• [Directions]
Below this line is the material. Write out only its lines from the one containing "Tech Fleece Shorts" through the one containing "total: 1916.75 -> 2036.75", both kept, exactly.

• [The data]
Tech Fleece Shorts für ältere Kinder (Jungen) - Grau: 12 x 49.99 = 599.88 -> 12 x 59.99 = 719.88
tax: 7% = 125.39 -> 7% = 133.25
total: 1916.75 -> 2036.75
* * *
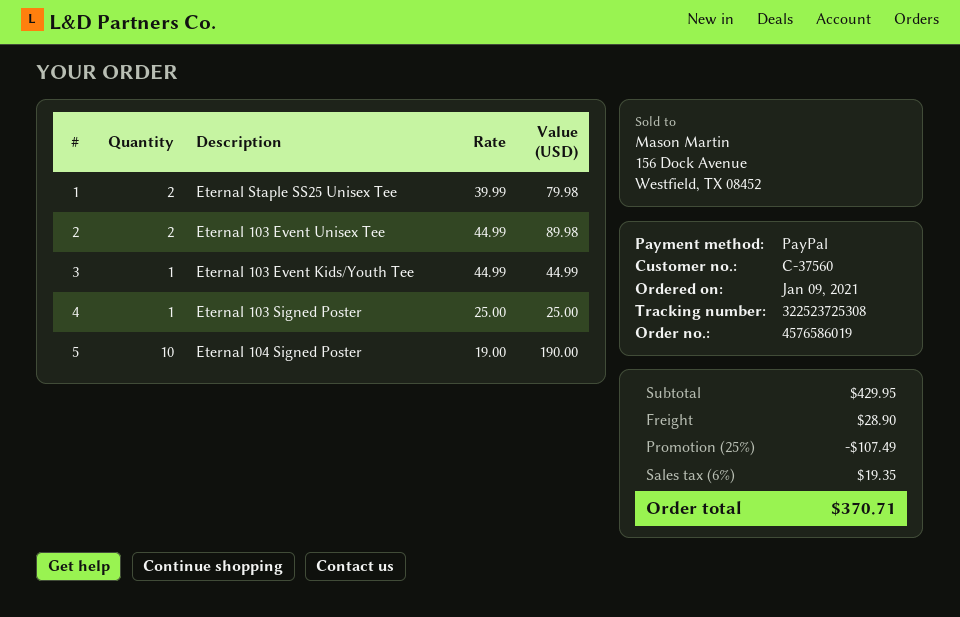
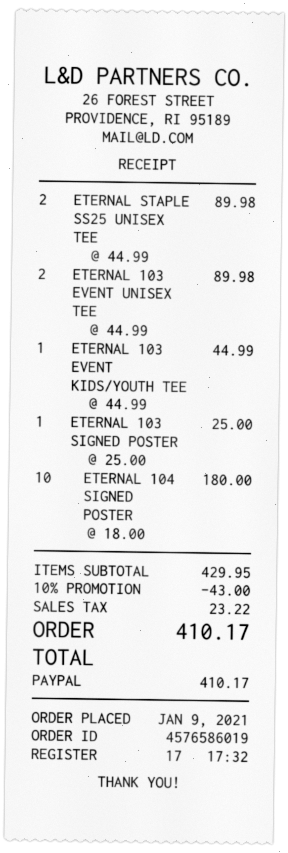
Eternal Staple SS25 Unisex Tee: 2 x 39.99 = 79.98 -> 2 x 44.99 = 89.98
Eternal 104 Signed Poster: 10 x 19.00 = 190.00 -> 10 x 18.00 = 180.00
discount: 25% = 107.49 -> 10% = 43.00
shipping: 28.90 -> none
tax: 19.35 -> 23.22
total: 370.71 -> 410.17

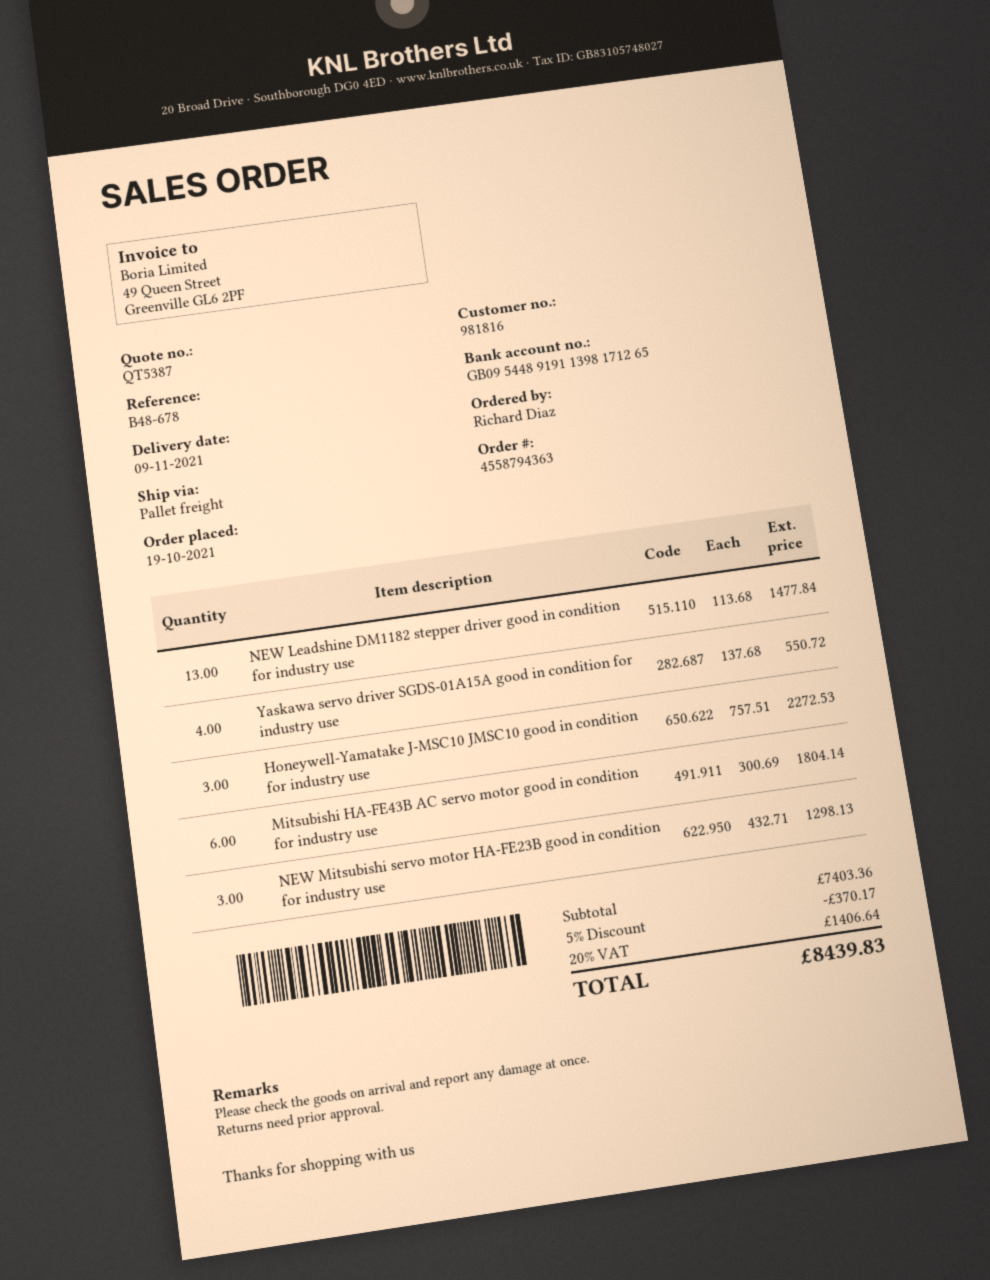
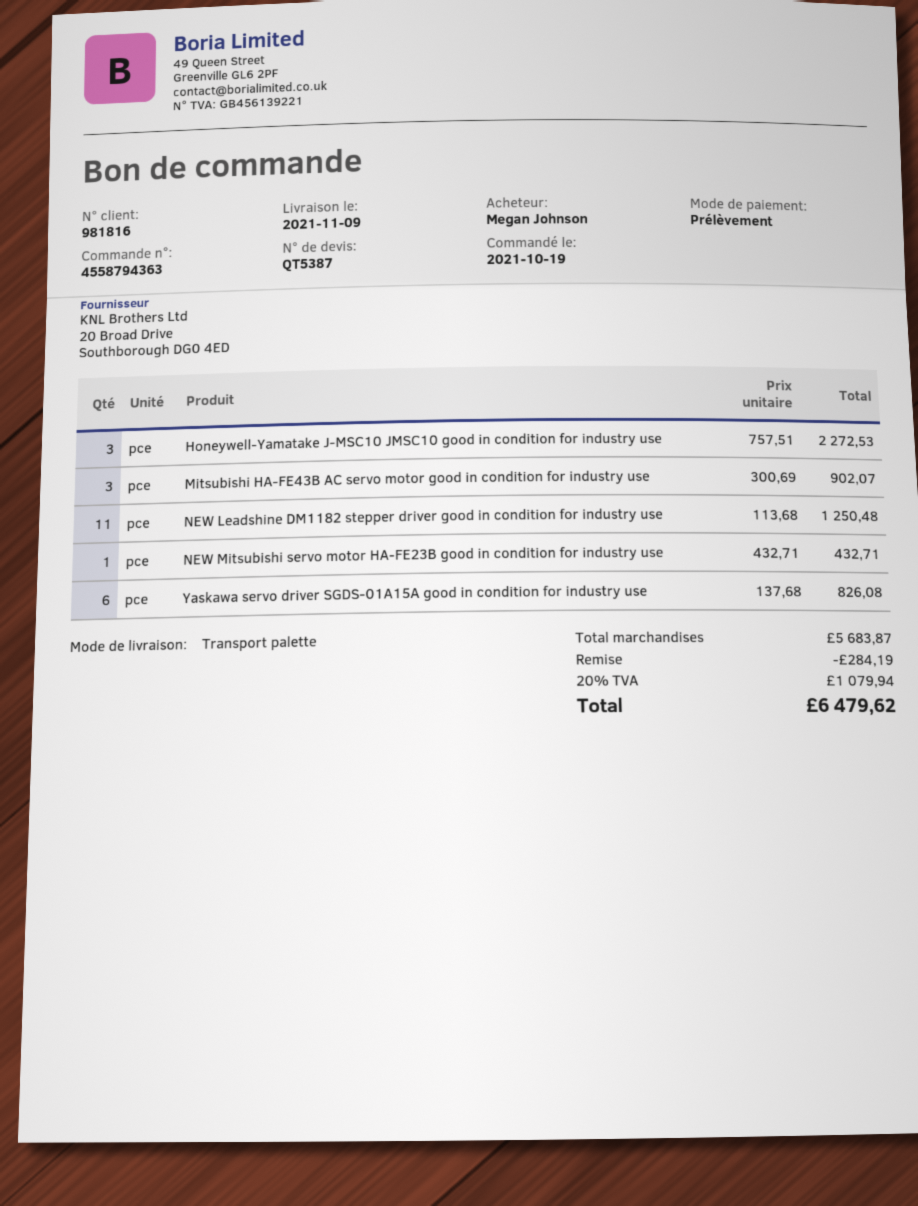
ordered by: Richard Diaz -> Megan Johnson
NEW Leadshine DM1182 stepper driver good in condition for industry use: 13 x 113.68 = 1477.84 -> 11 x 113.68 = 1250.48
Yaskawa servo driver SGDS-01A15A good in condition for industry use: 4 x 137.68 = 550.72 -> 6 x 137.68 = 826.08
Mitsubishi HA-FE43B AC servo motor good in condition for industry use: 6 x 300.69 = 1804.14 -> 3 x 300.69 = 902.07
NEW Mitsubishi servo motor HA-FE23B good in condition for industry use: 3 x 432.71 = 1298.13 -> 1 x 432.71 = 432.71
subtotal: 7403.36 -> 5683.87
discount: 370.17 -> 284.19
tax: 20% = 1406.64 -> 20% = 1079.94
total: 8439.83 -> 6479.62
---
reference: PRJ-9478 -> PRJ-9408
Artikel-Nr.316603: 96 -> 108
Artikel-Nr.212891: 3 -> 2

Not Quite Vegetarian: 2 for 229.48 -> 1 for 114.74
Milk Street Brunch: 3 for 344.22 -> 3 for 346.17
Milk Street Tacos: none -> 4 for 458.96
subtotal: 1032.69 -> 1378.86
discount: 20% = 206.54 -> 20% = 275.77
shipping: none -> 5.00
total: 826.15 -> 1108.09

• [Written reply]
Tech Fleece Shorts für ältere Kinder (Jungen) - Grau: 12 x 49.99 = 599.88 -> 12 x 59.99 = 719.88
tax: 7% = 125.39 -> 7% = 133.25
total: 1916.75 -> 2036.75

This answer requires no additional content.